We collected physical property data on binary carbonate alkali metal salt, which is calculated by Deep Potential.

Primary LanguagePython

Physical-Property-Database-of-Molten-Salts

It is well known that experiments to measure the properties of molten salts have many difficulties in the implementation of the operation due to the limitations of the apparatus and the experimental environment. Motivated by the high accuracy of our trained Deep Potential model in predicting physical property data, we sought to build a database of molten salt physical properties, starting with binary carbonate melts. We have constructed a database of physical properties for the molten Li2CO3-Na2CO3, Li2CO3-K2CO3, and Na2CO3-K2CO3 systems using Python language, obtained from Deep Potential calculations.
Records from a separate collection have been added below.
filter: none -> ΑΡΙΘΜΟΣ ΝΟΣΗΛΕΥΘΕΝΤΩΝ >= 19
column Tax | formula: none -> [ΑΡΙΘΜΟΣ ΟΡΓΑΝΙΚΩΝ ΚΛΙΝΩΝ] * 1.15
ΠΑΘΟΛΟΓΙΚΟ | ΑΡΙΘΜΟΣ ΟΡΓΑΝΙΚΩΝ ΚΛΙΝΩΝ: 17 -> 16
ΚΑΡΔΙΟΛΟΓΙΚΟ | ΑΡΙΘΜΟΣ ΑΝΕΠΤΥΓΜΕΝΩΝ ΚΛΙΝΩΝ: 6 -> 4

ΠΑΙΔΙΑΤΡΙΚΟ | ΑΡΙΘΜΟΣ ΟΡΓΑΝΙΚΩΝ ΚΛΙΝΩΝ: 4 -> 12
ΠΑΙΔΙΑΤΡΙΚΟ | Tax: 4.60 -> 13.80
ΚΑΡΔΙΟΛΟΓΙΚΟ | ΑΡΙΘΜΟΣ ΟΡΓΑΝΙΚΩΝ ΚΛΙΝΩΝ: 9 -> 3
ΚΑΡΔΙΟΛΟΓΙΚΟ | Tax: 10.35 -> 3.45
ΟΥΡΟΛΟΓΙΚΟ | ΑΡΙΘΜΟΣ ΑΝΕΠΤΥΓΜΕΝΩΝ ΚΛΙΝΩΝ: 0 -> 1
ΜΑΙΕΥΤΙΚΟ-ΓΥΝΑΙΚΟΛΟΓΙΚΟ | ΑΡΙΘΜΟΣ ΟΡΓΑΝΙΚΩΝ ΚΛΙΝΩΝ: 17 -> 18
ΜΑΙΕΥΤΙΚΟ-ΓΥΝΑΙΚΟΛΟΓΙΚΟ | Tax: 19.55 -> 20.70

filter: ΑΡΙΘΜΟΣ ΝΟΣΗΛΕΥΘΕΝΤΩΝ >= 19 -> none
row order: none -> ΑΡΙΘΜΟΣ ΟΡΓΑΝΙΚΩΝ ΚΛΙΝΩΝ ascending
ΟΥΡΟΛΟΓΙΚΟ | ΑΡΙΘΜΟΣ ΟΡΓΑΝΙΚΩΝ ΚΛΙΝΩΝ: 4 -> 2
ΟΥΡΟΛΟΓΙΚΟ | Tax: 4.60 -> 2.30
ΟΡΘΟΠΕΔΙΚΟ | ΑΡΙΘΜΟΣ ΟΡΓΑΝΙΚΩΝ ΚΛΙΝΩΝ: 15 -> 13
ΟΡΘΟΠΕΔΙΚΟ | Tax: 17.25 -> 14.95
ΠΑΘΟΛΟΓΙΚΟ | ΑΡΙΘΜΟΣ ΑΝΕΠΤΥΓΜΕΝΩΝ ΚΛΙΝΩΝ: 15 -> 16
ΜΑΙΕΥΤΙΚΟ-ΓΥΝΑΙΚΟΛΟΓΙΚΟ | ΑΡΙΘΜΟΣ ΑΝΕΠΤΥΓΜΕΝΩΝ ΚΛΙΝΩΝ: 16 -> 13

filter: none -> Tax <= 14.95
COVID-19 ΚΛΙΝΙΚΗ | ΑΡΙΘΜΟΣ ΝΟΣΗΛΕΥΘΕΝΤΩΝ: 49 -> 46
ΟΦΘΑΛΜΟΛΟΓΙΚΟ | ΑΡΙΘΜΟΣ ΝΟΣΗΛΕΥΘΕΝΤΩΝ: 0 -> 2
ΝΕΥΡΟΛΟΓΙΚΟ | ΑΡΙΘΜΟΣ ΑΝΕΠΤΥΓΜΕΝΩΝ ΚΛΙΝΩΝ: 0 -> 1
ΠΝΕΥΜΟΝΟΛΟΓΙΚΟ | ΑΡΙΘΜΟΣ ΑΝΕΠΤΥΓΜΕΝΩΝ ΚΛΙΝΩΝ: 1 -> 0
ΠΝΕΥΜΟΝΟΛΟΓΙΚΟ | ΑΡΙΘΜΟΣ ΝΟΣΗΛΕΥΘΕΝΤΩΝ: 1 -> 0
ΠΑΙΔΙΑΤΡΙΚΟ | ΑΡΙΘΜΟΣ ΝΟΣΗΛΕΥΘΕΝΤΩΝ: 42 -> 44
The data has been checked for accuracy both in this work and in other recent literature. Although this database is not yet complete and lacks some important features, it can already be used to query properties at specific compositions and temperatures. This is the beginning of our work to build a molten salt properties database. Given the relatively small dataset, we have used Ridge regression from the scikit-learn library to fit the data, but some issues remain for practical application - such as low training score for Na2CO3-K2CO3 and large generalization error. In the future, we will consider more advanced models such as deep neural networks using TensorFlow to improve data fitting. Extensibility of the database has been a priority in our scripting, allowing application to other molten salt systems with fewer modification. Our team welcomes other researchers to join this effort.